Kurdish farmer uncovers Iran-Iraq war arms cache in Bradost area
ERBIL, Kurdistan Region – A cache of arms filled with more than 300 highly explosive artillery shells was discovered in Erbil province's Bradost area on Tuesday.
A farmer came across the stored weapons while bulldozing land intended for a farmhouse.
They are said to date back to the eight-year war between Iraq and Iran in the 1980s. The area is located in the sub-district of Sidakan on the border between the two countries.
The Bradost area shares a 50 kilometer of border with Iran. During the Iraq-Iran war, the Iraqi government established one of the army’s bases in the area and planted 20 square kilometers of land with high-explosive mines and shells.
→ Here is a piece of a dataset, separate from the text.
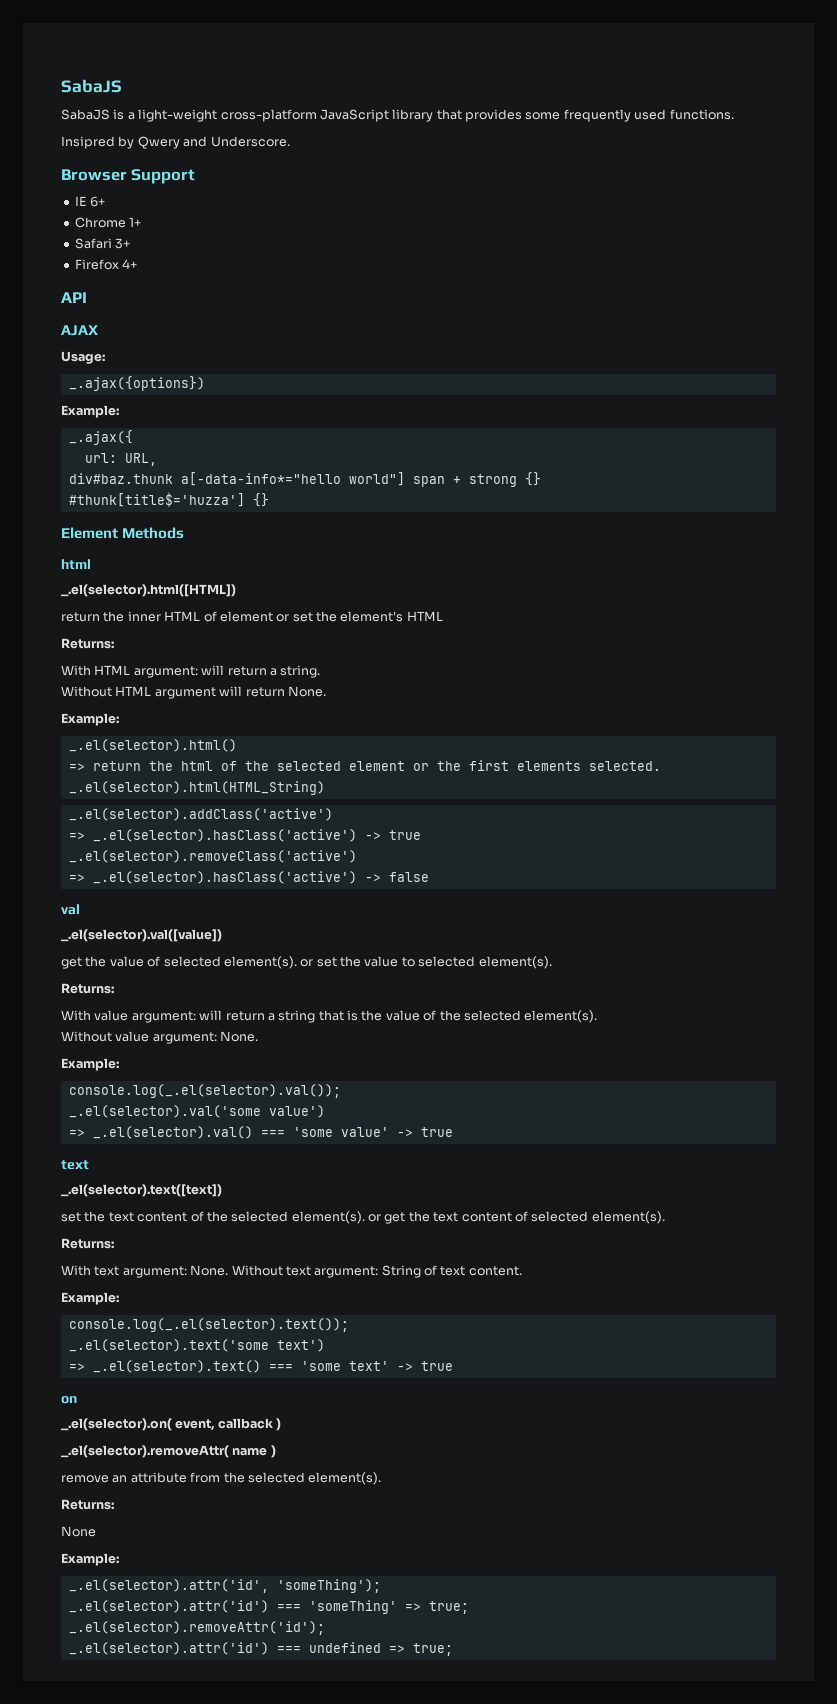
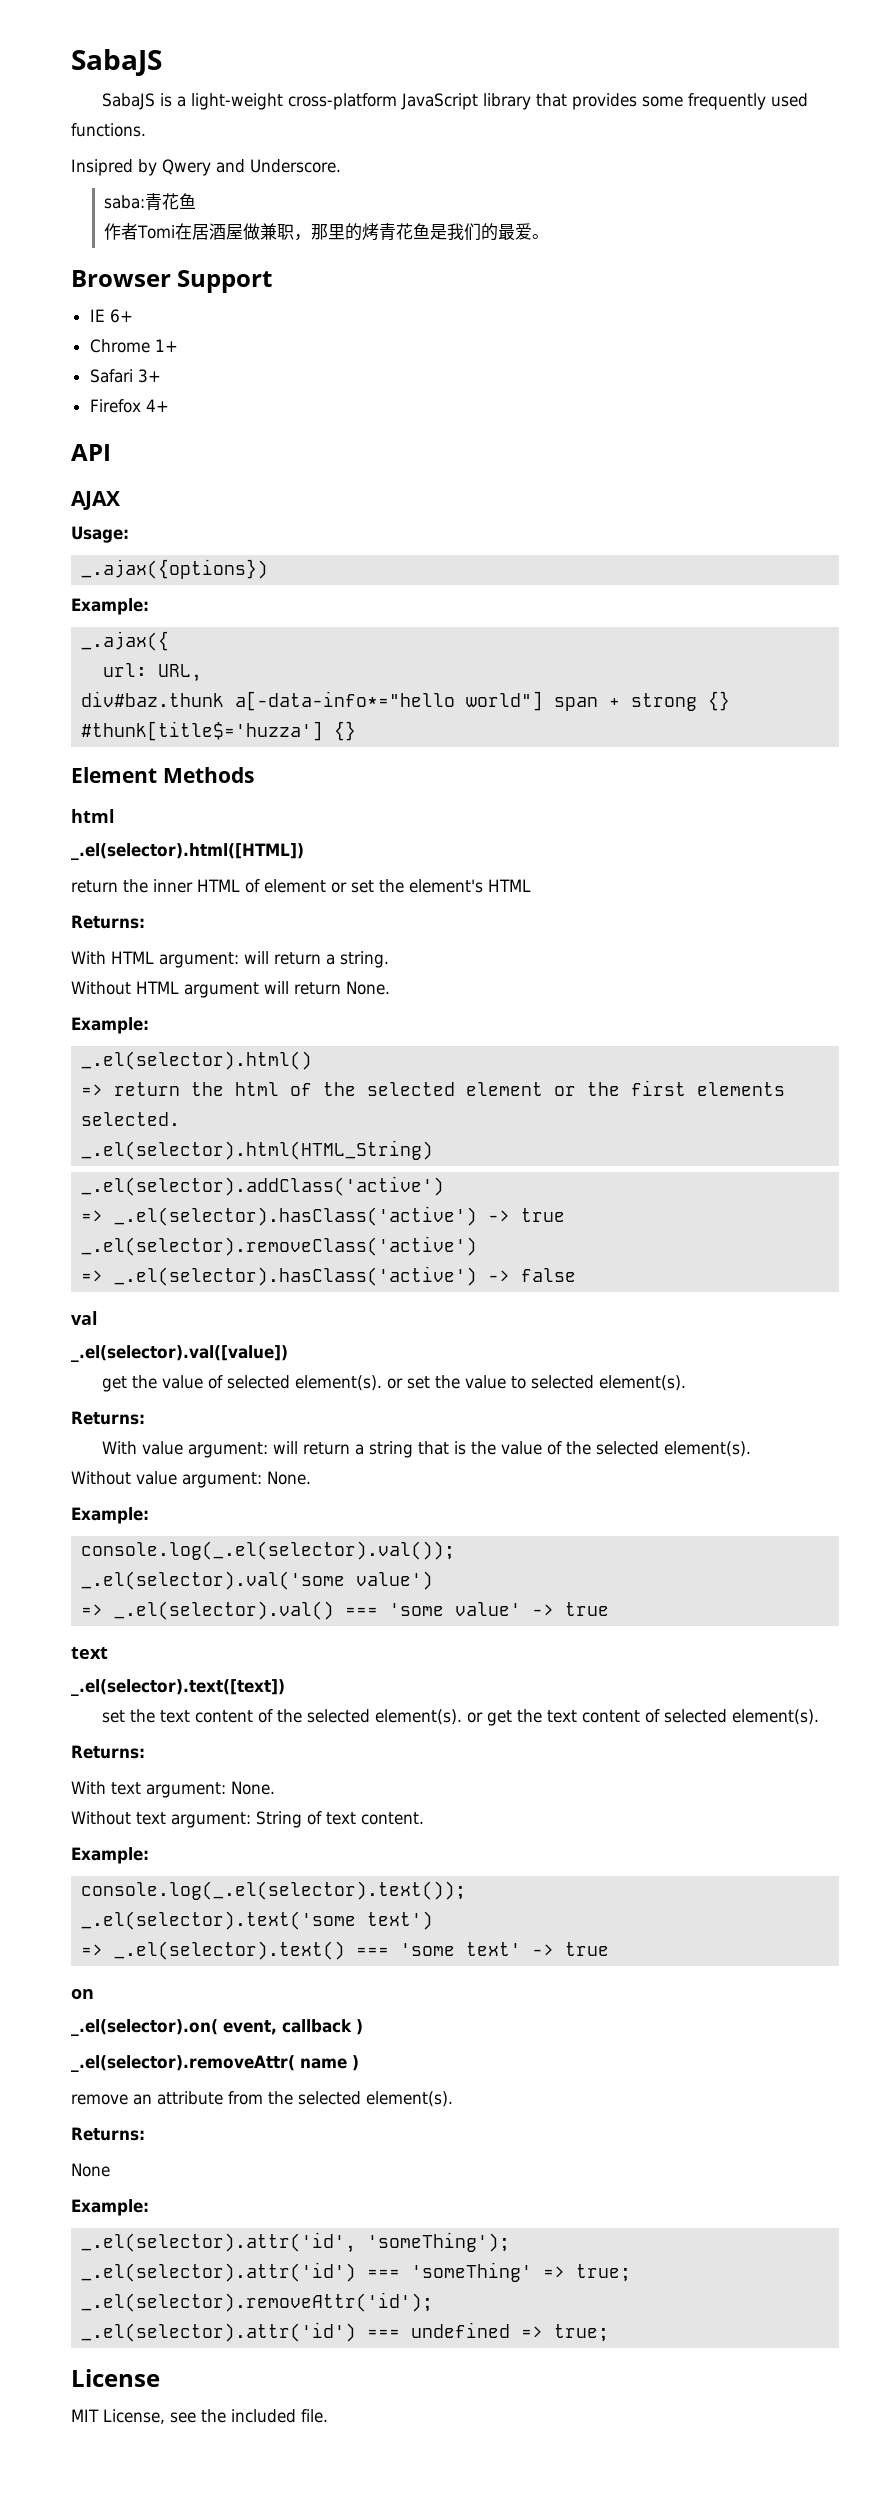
(290, 141) none -> [103,193,196,211] [103,223,549,241] // saba:青花鱼 // 作者Tomi在居酒屋做兼职，那里的烤青花鱼是我们的最爱。
(229, 1270) none -> (275, 1788) //
(453, 1649) none -> [71,2369,160,2387] [71,2409,328,2424] // License // MIT License, see the included file.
“People have been walking on the ground where these shells are buried this whole time but nothing has happened. I wanted to build a farmhouse here. While bulldozing, I saw the shells under the bulldozer’s track chains and warned the mine agency,” said farmer Mohammed Hussain.
The shells were made in Russia in 1982, and brought to the area during the war in 1983.
The demining team carefully collected the shells, and will take them to conduct more investigations in Erbil.
“We will take measures to investigate the area. We will transport all the located shells to a weapon store to defuse them," said Mukhlis Sharif, operations manager of the Iraqi Kurdistan Mine Action Agency (IKMAA) branch in Erbil.